Seems like the Buddha got this one right as there is no doubt the majority of politicians appear sleazy, selfish, stubborn, and focused only on what they think is right, regardless of anyone else. The late senator Ted Kennedy was one of the few who really cared, but as President John F. Kennedy said: Mothers may still want their favorite sons to grow up to be President, but . . . they do not want them to become politicians in the process.

For example, during his recent TV show Lawrence O'Donnell played a video of Tea Party Rep Joe Walsh saying, "I won't place one more dollar of debt on the backs of my kids" before noting that Walsh owes those kids $117,437 in child support. Banning Walsh from his show, O'Donnell added "He can go tell his lies about his family values and his sense of fiscal responsibility elsewhere."

Dangerous consequences will follow when politicians and rulers forget moral principles. Whether we believe in God or karma, ethics is the foundation of every religion. – The Dalai Lama

However, this is actually a wonderful opportunity to take all politicians, as difficult as it may be, into our hearts – yes, our hearts — as it will free us from negativity. When we hate someone it is in ourselves that hate is felt, the other person feels nothing.

Holding on to anger is like grasping a hot coal with the intent of throwing it at someone else; you are the one who gets burned. -- Buddha

We need to recognize that such selfish behavior arises from ignorance. If politicians genuinely understood we are all equal here and in it together, they could not behave like this. Therefore, we can have compassion for them. Although challenging, caring unconditionally makes us more decent individuals and allows us to open our hearts even more. It is easy to love someone we care about but can we be at peace with someone who may cause us suffering? This is not easy but it is liberating. Only then can we be free. We don’t have to approve or accept their actions but we can care about the being inside.

Despite being a wondering mendicant living without paying a mortgage, without health care expenses, and without having to have a regular job, the Buddha had remarkable insights into the intricacies of human nature and how best to live a more balanced life.

He extoled his followers to tell the truth, to be honest with both themselves and others: There are only two mistakes one can make along the road to truth; not going all the way, and not starting. – Buddha. And: Three things cannot be long hidden: the sun, the moon, and the truth. -- Buddha

He expressed the power of words and the importance to use them wisely: Whatever words we utter should be chosen with care for people will hear them and be influenced by them for good or ill. – Buddha. And: Better than a thousand hollow words, is one word that brings peace. – Buddha. And: Words have the power to both destroy and heal. When words are both true and kind, they can change our world. -- Buddha

He also stressed the need for skilful behavior. Unskilful behavior is harmful, hurtful, creates unhealthy circumstances and suffering. Skilful behavior generates positive outcomes, treats others with respect and dignity, and ensures that all the needs of all are met.

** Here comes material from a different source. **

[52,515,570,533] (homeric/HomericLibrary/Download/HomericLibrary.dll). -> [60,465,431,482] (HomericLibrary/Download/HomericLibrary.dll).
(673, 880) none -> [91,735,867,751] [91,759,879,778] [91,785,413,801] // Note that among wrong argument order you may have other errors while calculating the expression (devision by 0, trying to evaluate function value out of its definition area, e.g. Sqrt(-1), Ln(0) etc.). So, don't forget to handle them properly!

In particular, the Buddha emphasized that it is man's own mind that is at the root of our difficulties: All wrongdoing arises because of mind. If mind is transformed can wrongdoing remain? -- Buddha

The Dalai Lama, often considered to be a modern day Buddha, recently retired from the head of the Tibetan government, while remaining their spiritual leader. In a current article in Rolling Stone Magazine he says, "I often tell people that this century should be a century of dialogue. Peace will not come from thought or from Buddha. Peace must be built by humans, through action. So that means, whenever we face a problem – dialogue. For peace we need inner disarmament. … It will not come immediately but we have to make the effort."

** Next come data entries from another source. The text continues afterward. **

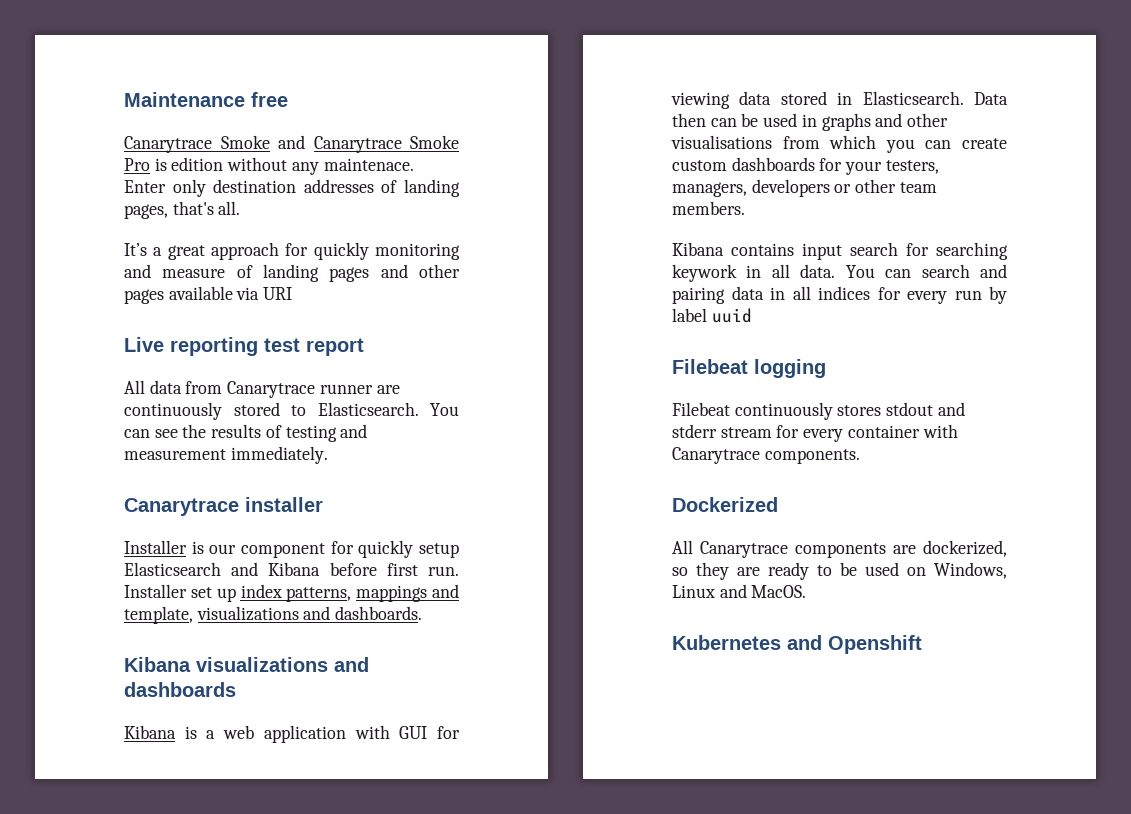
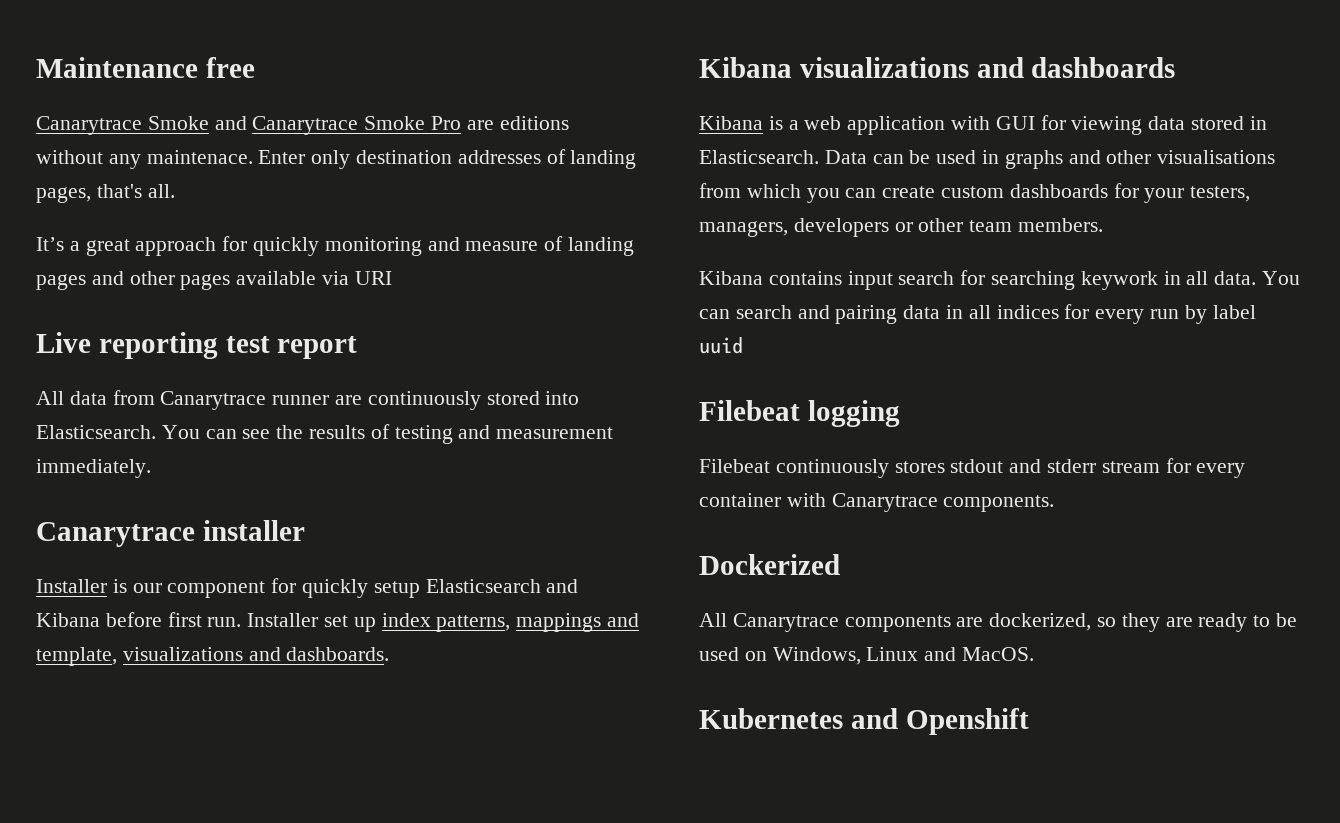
[154,157,224,171] is edition -> [466,116,569,130] are editions
[291,405,306,416] to -> [545,391,580,405] into
[672,113,706,127] then -> (867, 157) none

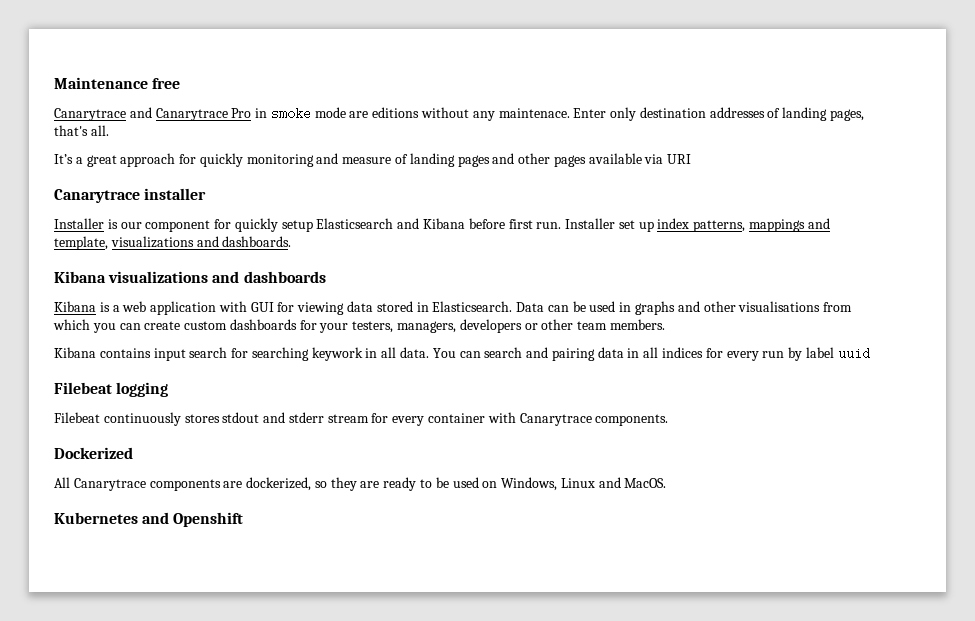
[147,116,209,130] Smoke -> (126, 114) none
[364,116,462,130] Smoke Pro -> [231,107,346,120] Pro in smoke mode
[36,332,358,359] [36,390,580,410] [36,424,614,444] [36,459,151,478] // Live reporting test report // All data from Canarytrace runner are continuously stored into Elasticsearch. You can see the results of testing and measurement immediately. -> (692, 159) none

If only a few of the people in a position of power were to follow some of this sage advice, perhaps our country and even the world would not be in the state it is in.

What would you like to say to politicians?


See our award-winning book: BE THE CHANGE, How Meditation Can Transform You and the World, forewords by the Dalai Lama and Robert Thurman, with contributors Jon Kabat-Zinn, Jane Fonda, Jack Kornfield, Marianne Williamson, Ram Dass, Byron Katie, and many others.

Our 3 meditation CD's: Metta—Loving kindness and Forgiveness; Samadhi–Breath Awareness and Insight; and Yoga Nidra–Inner Conscious Relaxation, are available at: www.EdandDebShapiro.com

Interview with Marc Barasch: Let's Just Save the World Already, Dammit.

Thursday, June 23, 2011 by

elephant journal is proud to be the official new media partner with LOHAS Forum. Click here for our ongoing LOHAS coverage, and be sure to follow our live coverage on Twitter. [Our editor Waylon Lewis is honored to serve on two panels during this event.]


elephant journal:  Tell me about your experience with LOHAS.

Marc Barasch:  I’ve been around since almost the beginning.  New age business had been bifurcated, and suddenly people were beginning to figure out how to put their spiritual ideas into business.  It started with good ol’ tofu companies, small granola businesses just beginning to advertise and act like real businesses.

elej: How have you seen it change over the years?

MB: It’s been a mixed blessing. You lose some of the authenticity of the core intent as companies sell to larger conglomerates.  It’s wonderful thatit propagates the meme and distributes the products at a scale that a small company never could have done.  There are tremendous benefits to that.  But from my somewhat outside observation, you also lose some of the integrity. For example, if you look at Ben and Jerry’s, when they were acquired by Unilever, I believe they intended to keep a very progressive business model, including a fixed ratio of how much top executives were paid. However, that model was not kept.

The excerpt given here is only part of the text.